Педро откинул со лба все те же смоляные, густые кудри и тяжело вздохнул.

– Такой вопрос нельзя обсуждать мимоходом, граф, – начал, было, он, но тут вдруг до них донеслось:

– Сандоваль, эй, Сандоваль! Где ты запропастился?!

– Увы, генерал, меня зовет мой нынешний командир. Он, конечно, не стоит и одной вашей пуговицы, но… я вынужден подчиниться.

– Быть может?..

– Нет, ваше сиятельство, не стоит вмешиваться. Мы с вами еще увидимся. А пока примите один дельный совет, каким бы странным, на первый взгляд, он вам ни показался.

– Какой же?

– Во что бы то ни стало добудьте своим лошадям овса. – Дон Гарсия вскинул брови. – Если не удастся, то заставьте их жевать хотя бы ветки, как бы они ни рвались к одной только свежей траве. Я никогда не говорил вам ничего лишнего, мой генерал. И еще… – Тут Педро с тревогой посмотрел на северо-восток, где прозрачное и тихое небо, снова сулило жаркий день, и на лице его отобразилось сомнение. – Возможно, я и ошибаюсь, но предупрежден – значит, вооружен, не так ли? Через пару дней может разразиться такая буря, что потреплет нас не хуже русских. Постарайтесь принять меры, если сможете. До встречи…

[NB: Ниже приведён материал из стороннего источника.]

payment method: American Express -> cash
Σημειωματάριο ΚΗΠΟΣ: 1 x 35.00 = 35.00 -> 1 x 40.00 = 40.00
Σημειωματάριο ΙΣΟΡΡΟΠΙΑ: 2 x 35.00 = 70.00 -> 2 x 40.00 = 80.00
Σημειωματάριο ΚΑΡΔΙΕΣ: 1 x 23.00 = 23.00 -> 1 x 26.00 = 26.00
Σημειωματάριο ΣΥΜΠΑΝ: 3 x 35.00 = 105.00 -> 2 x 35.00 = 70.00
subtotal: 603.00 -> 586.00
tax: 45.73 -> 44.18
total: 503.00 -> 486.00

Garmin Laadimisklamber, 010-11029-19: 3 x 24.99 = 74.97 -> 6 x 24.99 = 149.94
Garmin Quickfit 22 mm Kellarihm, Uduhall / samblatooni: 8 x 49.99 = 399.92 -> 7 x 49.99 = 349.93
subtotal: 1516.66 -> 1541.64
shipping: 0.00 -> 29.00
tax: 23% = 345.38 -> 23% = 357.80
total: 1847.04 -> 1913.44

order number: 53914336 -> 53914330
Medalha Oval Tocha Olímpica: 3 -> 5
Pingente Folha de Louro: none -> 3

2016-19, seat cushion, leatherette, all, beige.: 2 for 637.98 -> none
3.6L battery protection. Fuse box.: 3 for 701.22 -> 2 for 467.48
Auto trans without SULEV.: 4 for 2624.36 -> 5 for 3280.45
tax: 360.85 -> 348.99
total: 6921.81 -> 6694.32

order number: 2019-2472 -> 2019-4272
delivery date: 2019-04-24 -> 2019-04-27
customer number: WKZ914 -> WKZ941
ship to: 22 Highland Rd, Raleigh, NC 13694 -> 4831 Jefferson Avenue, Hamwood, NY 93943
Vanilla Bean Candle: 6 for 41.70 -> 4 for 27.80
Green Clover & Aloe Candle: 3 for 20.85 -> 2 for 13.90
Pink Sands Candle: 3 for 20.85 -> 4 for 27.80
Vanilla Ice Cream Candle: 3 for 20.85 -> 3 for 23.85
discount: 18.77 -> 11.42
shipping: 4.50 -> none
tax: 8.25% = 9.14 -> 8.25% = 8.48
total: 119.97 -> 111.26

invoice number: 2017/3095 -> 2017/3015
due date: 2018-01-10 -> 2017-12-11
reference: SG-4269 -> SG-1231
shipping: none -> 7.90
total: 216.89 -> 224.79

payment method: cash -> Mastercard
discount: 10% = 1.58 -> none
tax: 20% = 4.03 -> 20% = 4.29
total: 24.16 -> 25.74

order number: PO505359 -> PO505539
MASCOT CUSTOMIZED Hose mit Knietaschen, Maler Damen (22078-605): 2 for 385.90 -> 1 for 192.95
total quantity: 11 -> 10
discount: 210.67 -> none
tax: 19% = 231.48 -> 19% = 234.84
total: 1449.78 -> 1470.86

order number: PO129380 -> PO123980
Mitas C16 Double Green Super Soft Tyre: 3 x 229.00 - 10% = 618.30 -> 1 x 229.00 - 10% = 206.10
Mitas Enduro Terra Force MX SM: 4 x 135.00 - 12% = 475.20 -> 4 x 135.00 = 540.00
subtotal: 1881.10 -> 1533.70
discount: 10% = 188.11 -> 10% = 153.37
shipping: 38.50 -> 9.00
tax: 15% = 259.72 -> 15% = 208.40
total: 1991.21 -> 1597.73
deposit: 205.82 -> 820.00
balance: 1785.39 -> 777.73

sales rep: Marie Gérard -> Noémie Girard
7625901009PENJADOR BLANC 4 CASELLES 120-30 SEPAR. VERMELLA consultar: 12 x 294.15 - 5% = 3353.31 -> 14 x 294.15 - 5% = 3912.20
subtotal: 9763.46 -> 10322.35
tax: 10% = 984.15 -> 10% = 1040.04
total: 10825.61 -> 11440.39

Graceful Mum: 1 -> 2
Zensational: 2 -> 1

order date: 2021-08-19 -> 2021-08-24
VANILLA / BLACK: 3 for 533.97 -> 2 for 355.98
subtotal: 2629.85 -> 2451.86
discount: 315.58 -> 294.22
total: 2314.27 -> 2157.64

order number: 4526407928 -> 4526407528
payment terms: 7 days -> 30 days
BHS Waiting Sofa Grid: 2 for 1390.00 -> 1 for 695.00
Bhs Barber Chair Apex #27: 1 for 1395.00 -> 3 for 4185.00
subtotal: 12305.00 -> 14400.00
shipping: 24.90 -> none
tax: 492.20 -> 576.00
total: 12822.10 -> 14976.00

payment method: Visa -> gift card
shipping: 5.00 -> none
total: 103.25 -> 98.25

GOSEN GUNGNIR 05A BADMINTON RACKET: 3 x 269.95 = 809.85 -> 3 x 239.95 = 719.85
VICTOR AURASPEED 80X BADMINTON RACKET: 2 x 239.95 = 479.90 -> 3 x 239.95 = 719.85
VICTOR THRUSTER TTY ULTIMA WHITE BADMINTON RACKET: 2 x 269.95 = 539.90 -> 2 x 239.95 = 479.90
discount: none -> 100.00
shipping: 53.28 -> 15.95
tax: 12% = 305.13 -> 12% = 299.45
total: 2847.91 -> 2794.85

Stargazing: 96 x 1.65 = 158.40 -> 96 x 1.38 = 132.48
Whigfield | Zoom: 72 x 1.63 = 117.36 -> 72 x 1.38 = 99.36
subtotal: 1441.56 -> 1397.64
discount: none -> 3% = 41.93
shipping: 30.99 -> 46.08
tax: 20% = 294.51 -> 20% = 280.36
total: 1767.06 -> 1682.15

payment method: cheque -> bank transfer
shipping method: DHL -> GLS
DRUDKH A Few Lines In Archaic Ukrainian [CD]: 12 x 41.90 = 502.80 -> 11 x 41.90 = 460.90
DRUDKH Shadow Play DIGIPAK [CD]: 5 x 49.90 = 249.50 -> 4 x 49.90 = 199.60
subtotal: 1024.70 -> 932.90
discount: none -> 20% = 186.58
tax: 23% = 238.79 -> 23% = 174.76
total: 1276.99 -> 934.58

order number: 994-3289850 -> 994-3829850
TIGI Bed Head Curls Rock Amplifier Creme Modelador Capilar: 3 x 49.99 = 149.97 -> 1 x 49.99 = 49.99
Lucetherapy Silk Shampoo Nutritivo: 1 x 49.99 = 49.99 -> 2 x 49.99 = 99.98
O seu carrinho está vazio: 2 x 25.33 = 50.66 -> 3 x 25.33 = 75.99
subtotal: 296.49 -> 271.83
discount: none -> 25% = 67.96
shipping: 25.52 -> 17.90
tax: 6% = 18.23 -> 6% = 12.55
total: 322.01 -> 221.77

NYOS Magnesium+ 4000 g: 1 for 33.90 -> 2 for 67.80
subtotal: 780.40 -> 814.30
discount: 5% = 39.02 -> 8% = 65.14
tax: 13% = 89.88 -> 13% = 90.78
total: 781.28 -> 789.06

Аланхэ снова повернулся к берегу. Вода была неподвижной, словно в озере. «Какая к черту буря. Как странно, – подумал он. – Мы оба думали сейчас только о ней, но ни он, ни я не обмолвились об этом даже словом. – И вдруг его пронзила ужасная мысль. – Если здесь появился Педро, значит… значит…», – и даже в мыслях не договаривая того, что это значит, граф Аланхэ, заставляя себя идти медленно, направился в небольшое селение, где разбила бивак пехота князя Экмюльского.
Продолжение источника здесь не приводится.